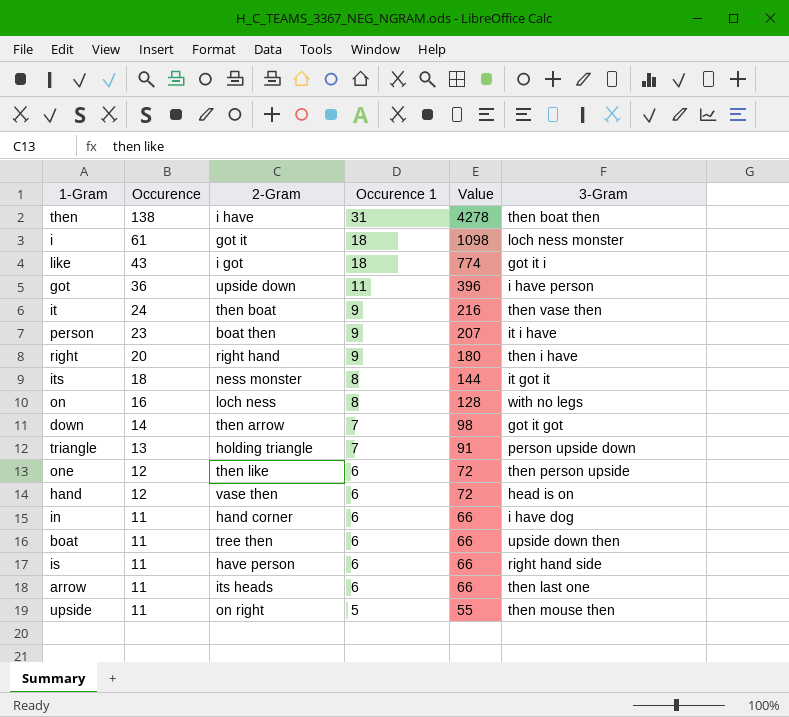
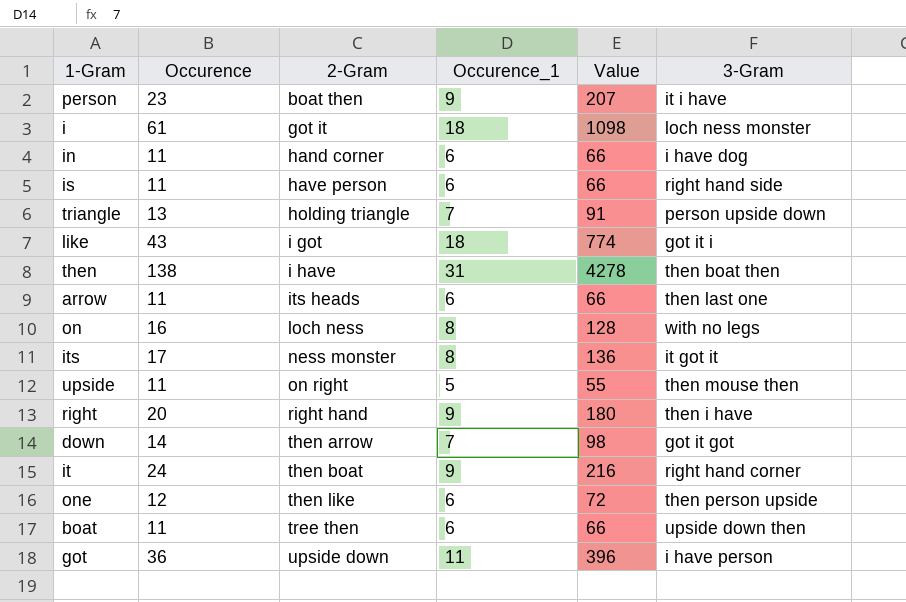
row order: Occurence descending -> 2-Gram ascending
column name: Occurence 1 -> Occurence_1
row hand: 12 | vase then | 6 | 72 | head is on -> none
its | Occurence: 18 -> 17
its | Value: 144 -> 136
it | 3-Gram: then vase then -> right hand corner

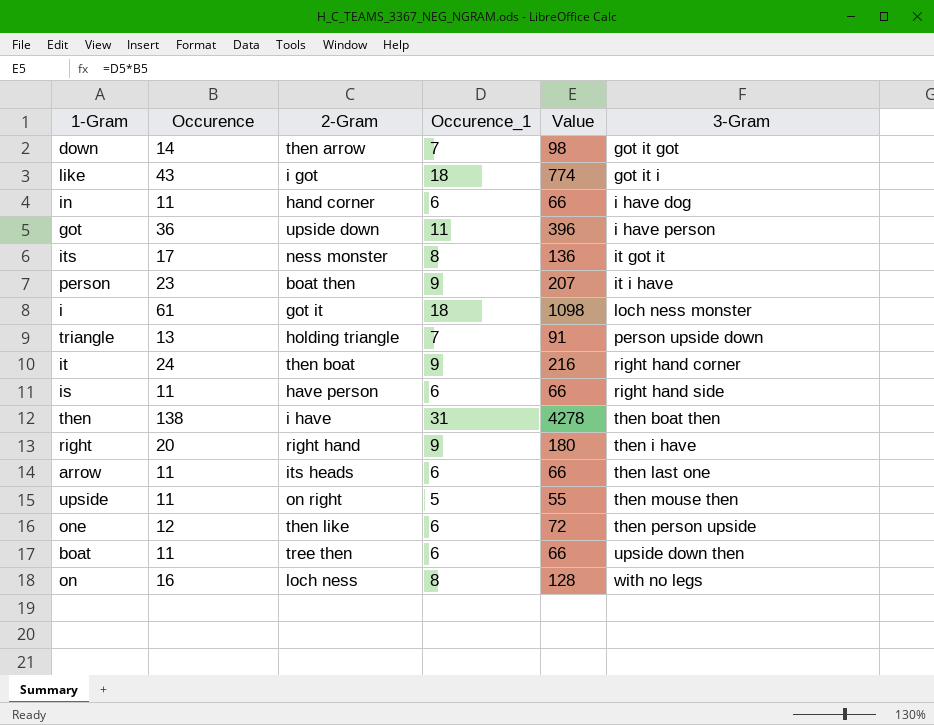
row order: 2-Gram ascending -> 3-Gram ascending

++++++++++++++++++++

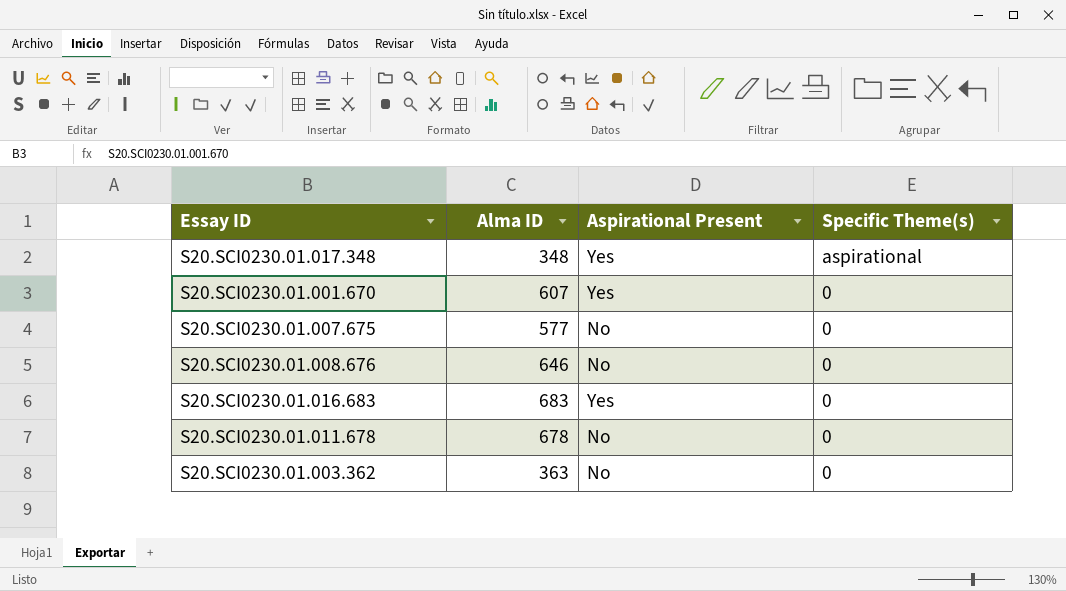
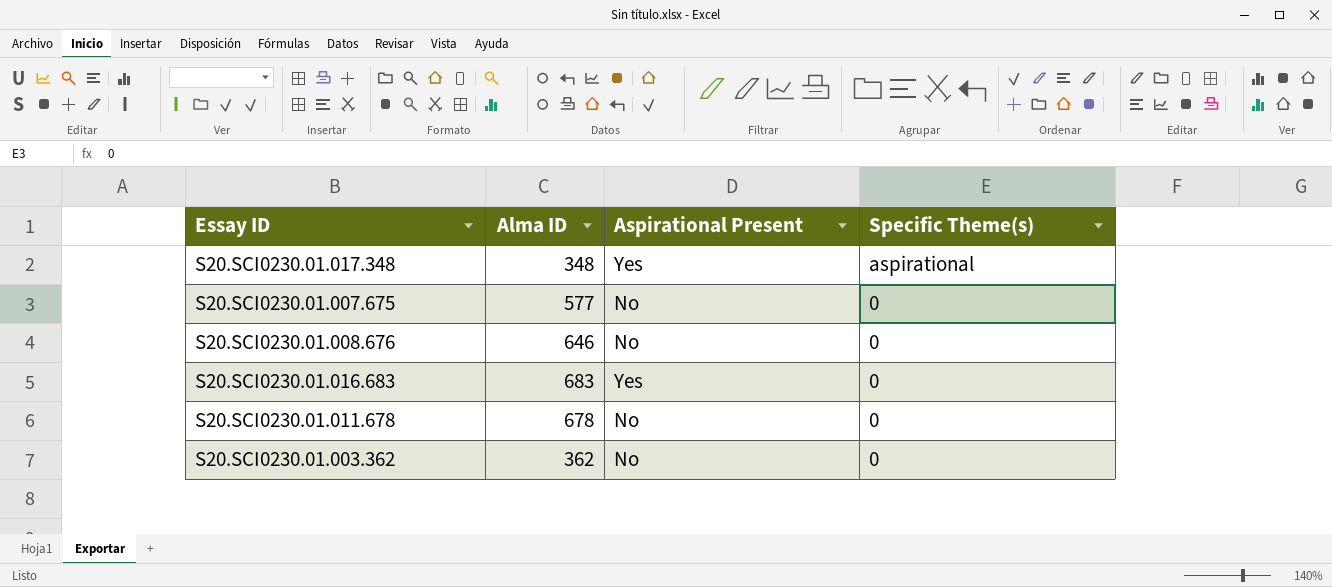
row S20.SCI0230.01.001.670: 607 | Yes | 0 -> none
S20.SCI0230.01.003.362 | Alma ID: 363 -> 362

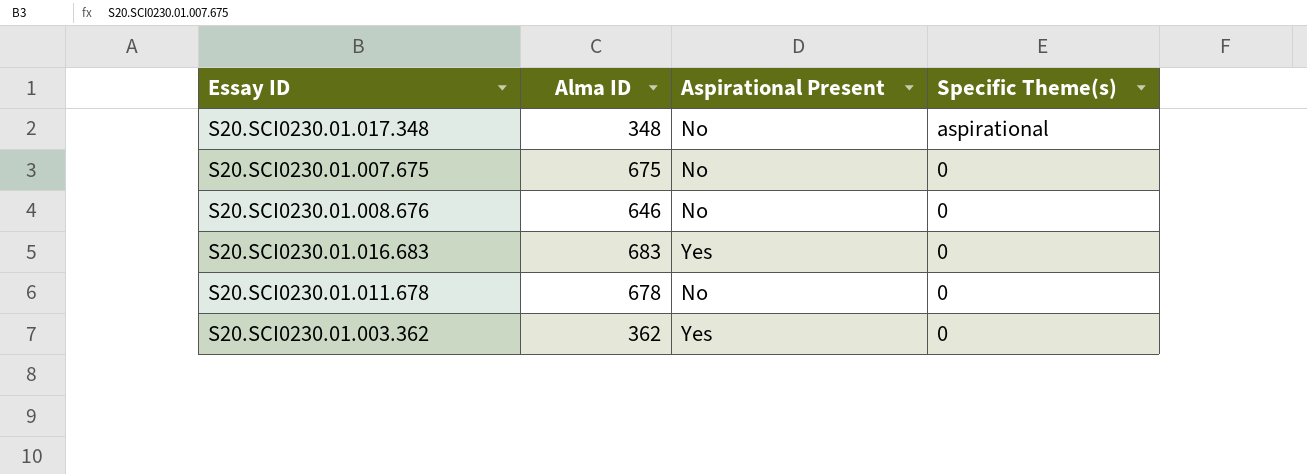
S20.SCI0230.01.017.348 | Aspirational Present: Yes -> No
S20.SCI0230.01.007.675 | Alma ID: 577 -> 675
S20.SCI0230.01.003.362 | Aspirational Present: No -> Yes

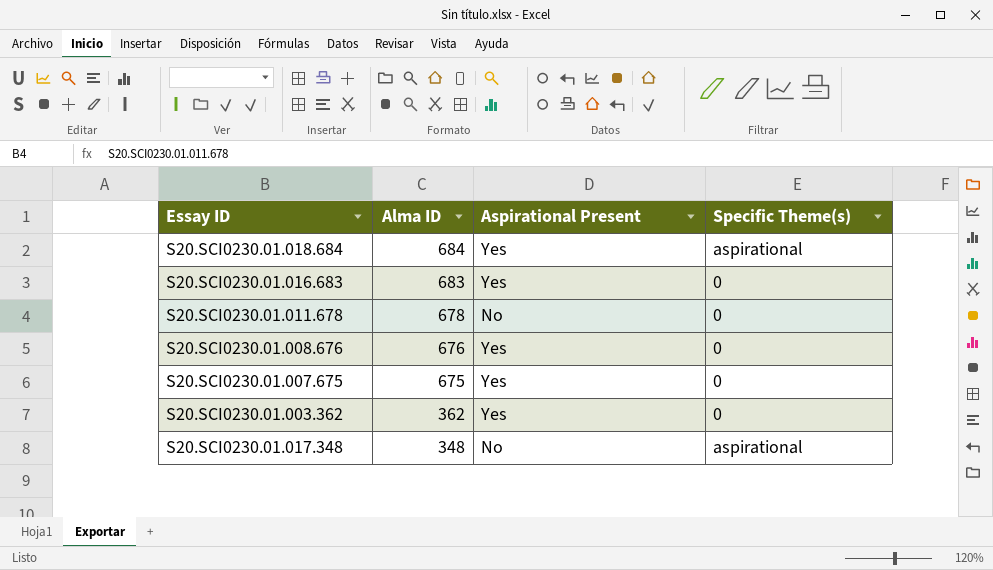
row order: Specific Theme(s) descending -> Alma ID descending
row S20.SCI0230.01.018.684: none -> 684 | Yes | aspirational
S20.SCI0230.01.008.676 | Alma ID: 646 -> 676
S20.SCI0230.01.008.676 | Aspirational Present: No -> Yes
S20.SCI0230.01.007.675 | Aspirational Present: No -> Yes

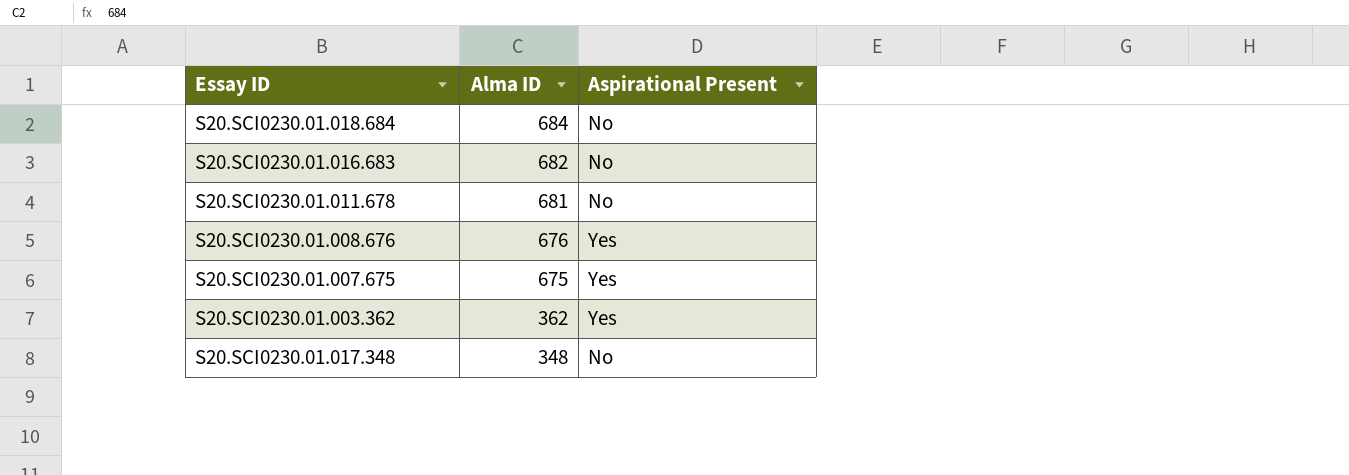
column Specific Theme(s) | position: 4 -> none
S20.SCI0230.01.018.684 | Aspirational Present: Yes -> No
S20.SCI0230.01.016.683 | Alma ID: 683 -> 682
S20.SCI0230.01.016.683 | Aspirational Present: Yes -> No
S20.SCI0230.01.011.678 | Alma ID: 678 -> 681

++++++++++++++++++++

In the listing above, find the line with "it | 3-Gram: then" and the line with "row order: 2-Gram". Set down exactly those lines and everything between them, skipping pictures.

it | 3-Gram: then vase then -> right hand corner

row order: 2-Gram ascending -> 3-Gram ascending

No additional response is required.